In [1]:
%load_ext autoreload
%autoreload 2

# Text Summarizer

In [40]:
import nltk
from nltk.corpus import stopwords
from nltk.cluster.util import cosine_distance
import numpy as np
import networkx as nx
import codecs

In [41]:
def read_article(file_name):
    with codecs.open(file_name, "r", encoding='utf-8') as file:  # handles accentuated characters
        filedata = file.readlines()
    
    article = " ".join(filedata).split(". ")    # split the text by sentences using ". "
    
    sentences = []
    for sentence in article:             # iterate thru sentences, printing each and generate list of wards for each sentence
        # print(sentence)
        sentences.append(sentence.replace("[^a-zA-Z]", " ").split(" "))    # replace any non character by " "
    #sentences.pop()   ##### systematically eliminate last sentence of the text from the returned sentences??
    
    return sentences

In [42]:
def sentence_similarity(sentence_1, sentence_2, stopwords=None):
    if stopwords is None:
        stopwords = []     # create an empty list to avoid error below
 
    sentence_1 = [w.lower() for w in sentence_1]
    sentence_2 = [w.lower() for w in sentence_2]

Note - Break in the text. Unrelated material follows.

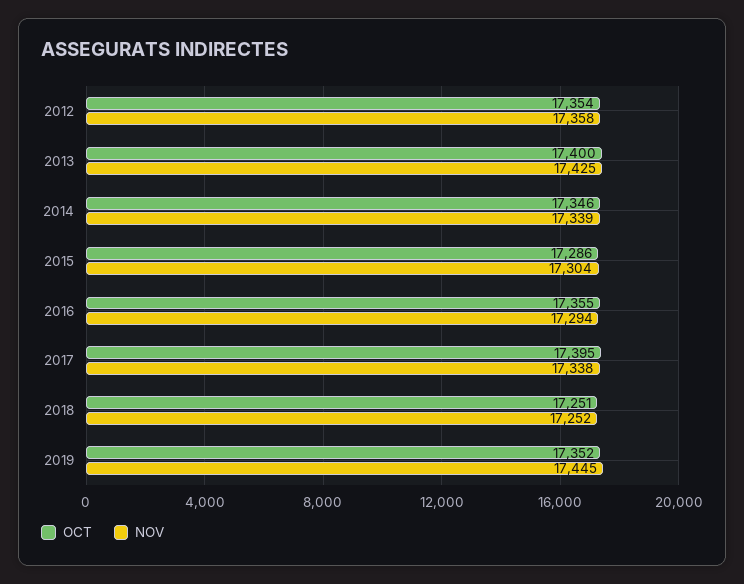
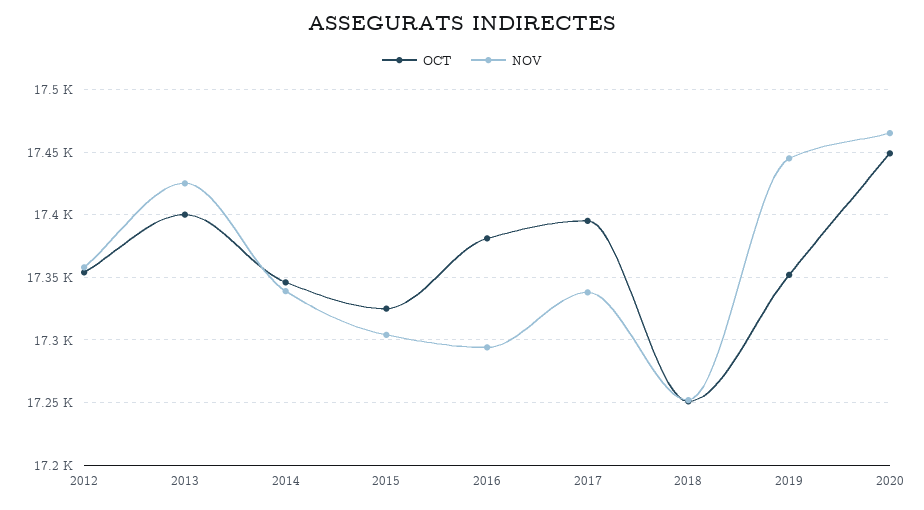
OCT, 2015: 17286 -> 17325
OCT, 2016: 17355 -> 17380
OCT, 2020: none -> 17450
NOV, 2020: none -> 17465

    all_words = list(set(sentence_1 + sentence_2))  # create total vocabulary of unique words for the two sentences compared

    vector1 = [0] * len(all_words)                  # prepare one-hot vectors for each sentence over all vocab
    vector2 = [0] * len(all_words)

    # build the vector for the first sentence
    for w in sentence_1:
        if w in stopwords:
            continue 
        vector1[all_words.index(w)] += 1           # list.index(element) returns the index of the given element in the list

    # build the vector for the second sentence
    for w in sentence_2:
        if w in stopwords:
            continue
        vector2[all_words.index(w)] += 1

    return 1 - cosine_distance(vector1, vector2)   # Cosine = 0 for similar sentences => returns 1 if perfectly similar

In [43]:
def build_similarity_matrix(sentences, stop_words):
    # Create an empty similarity matrix
    similarity_matrix = np.zeros((len(sentences), len(sentences)))  # create a square matrix with dim the num of sentences
 
    for idx1 in range(len(sentences)):
        for idx2 in range(len(sentences)):
            if idx1 == idx2: #ignore if both are same sentences (diagonal of the square matrix)
                continue
            # similarity of each sentence to all other sentences in the text is measured and logged in the matrix
            similarity_matrix[idx1][idx2] = sentence_similarity(sentences[idx1], sentences[idx2], stop_words)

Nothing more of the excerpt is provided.